Write the listing out once more, identical to the original but without pictures.

..........

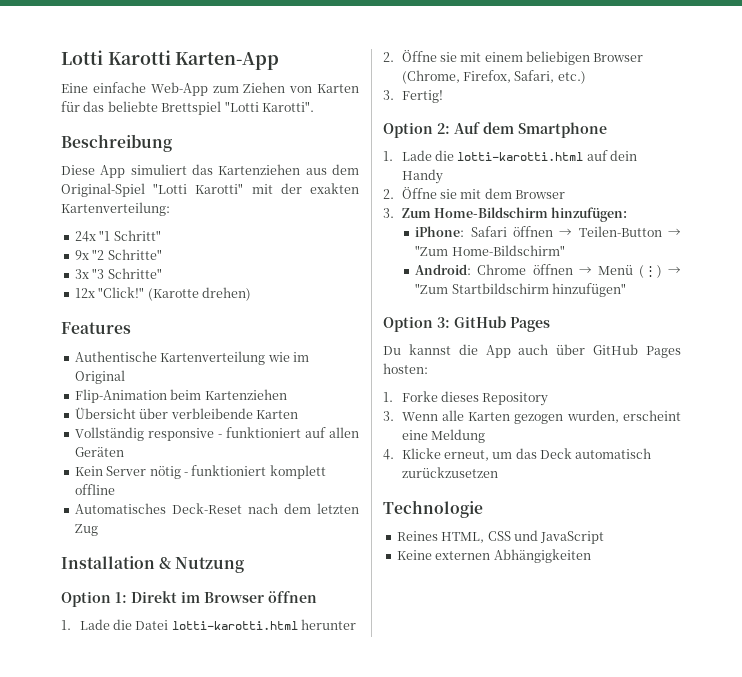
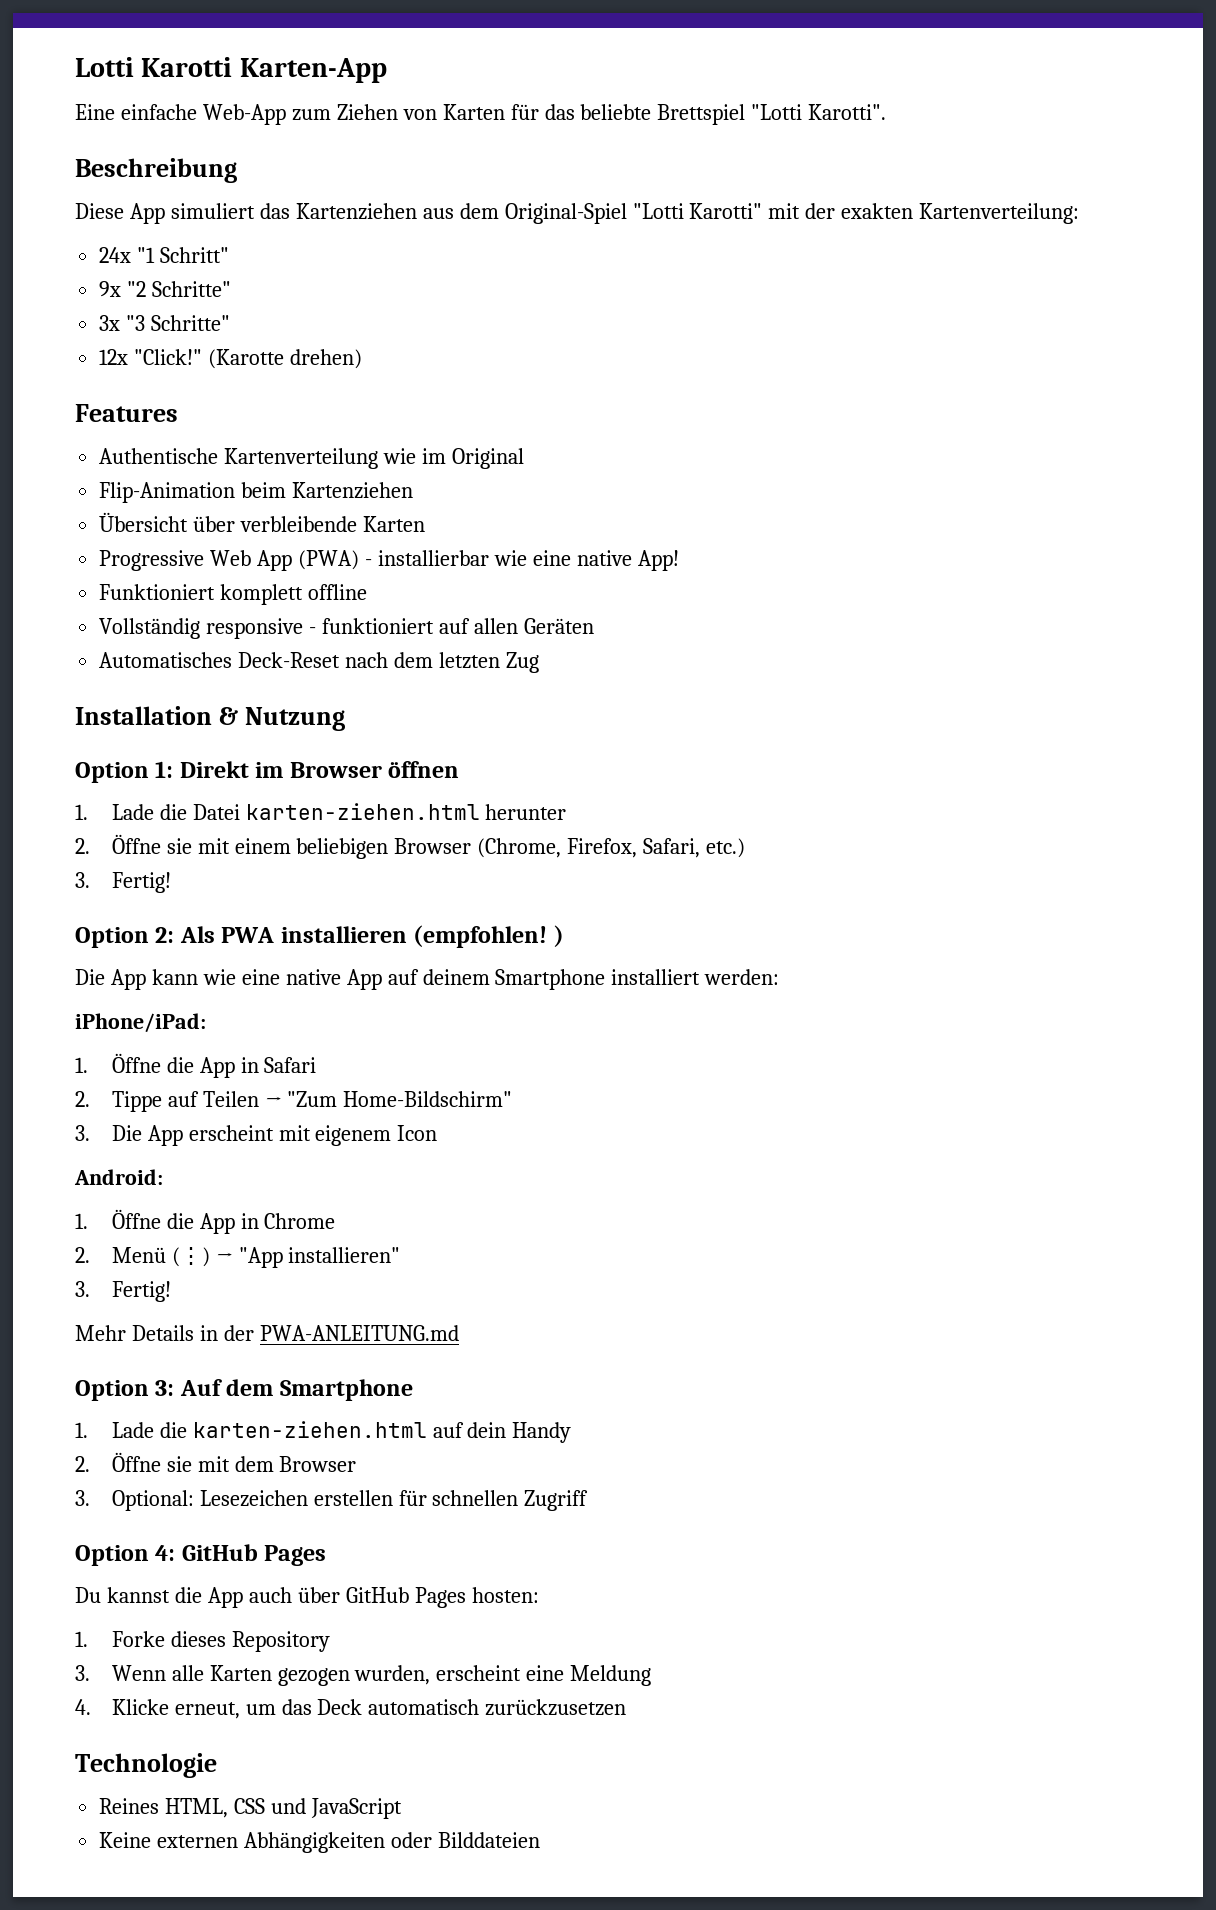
+ Progressive Web App (PWA) - installierbar wie eine native App!
+ Funktioniert komplett offline
- Kein Server nötig - funktioniert komplett offline
- 1. Lade die Datei lotti-karotti.html herunter
+ 1. Lade die Datei karten-ziehen.html herunter
- Option 2: Auf dem Smartphone
+ Option 2: Als PWA installieren (empfohlen! )
+ Die App kann wie eine native App auf deinem Smartphone installiert werden:
+ iPhone/iPad:
+ 1. Öffne die App in Safari
+ 2. Tippe auf Teilen → "Zum Home-Bildschirm"
+ 3. Die App erscheint mit eigenem Icon
+ Android:
+ 1. Öffne die App in Chrome
+ 2. Menü (⋮) → "App installieren"
+ 3. Fertig!
+ Mehr Details in der PWA-ANLEITUNG.md
+ Option 3: Auf dem Smartphone
- 1. Lade die lotti-karotti.html auf dein Handy
+ 1. Lade die karten-ziehen.html auf dein Handy
- 3. Zum Home-Bildschirm hinzufügen:
- iPhone: Safari öffnen → Teilen-Button → "Zum Home-Bildschirm"
- Android: Chrome öffnen → Menü (⋮) → "Zum Startbildschirm hinzufügen"
- Option 3: GitHub Pages
+ 3. Optional: Lesezeichen erstellen für schnellen Zugriff
+ Option 4: GitHub Pages
- Keine externen Abhängigkeiten
+ Keine externen Abhängigkeiten oder Bilddateien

..........

**Your solution:**
+ Progressive Web App (PWA) - installierbar wie eine native App!
+ Funktioniert komplett offline
- Kein Server nötig - funktioniert komplett offline
- 1. Lade die Datei lotti-karotti.html herunter
+ 1. Lade die Datei karten-ziehen.html herunter
- Option 2: Auf dem Smartphone
+ Option 2: Als PWA installieren (empfohlen! )
+ Die App kann wie eine native App auf deinem Smartphone installiert werden:
+ iPhone/iPad:
+ 1. Öffne die App in Safari
+ 2. Tippe auf Teilen → "Zum Home-Bildschirm"
+ 3. Die App erscheint mit eigenem Icon
+ Android:
+ 1. Öffne die App in Chrome
+ 2. Menü (⋮) → "App installieren"
+ 3. Fertig!
+ Mehr Details in der PWA-ANLEITUNG.md
+ Option 3: Auf dem Smartphone
- 1. Lade die lotti-karotti.html auf dein Handy
+ 1. Lade die karten-ziehen.html auf dein Handy
- 3. Zum Home-Bildschirm hinzufügen:
- iPhone: Safari öffnen → Teilen-Button → "Zum Home-Bildschirm"
- Android: Chrome öffnen → Menü (⋮) → "Zum Startbildschirm hinzufügen"
- Option 3: GitHub Pages
+ 3. Optional: Lesezeichen erstellen für schnellen Zugriff
+ Option 4: GitHub Pages
- Keine externen Abhängigkeiten
+ Keine externen Abhängigkeiten oder Bilddateien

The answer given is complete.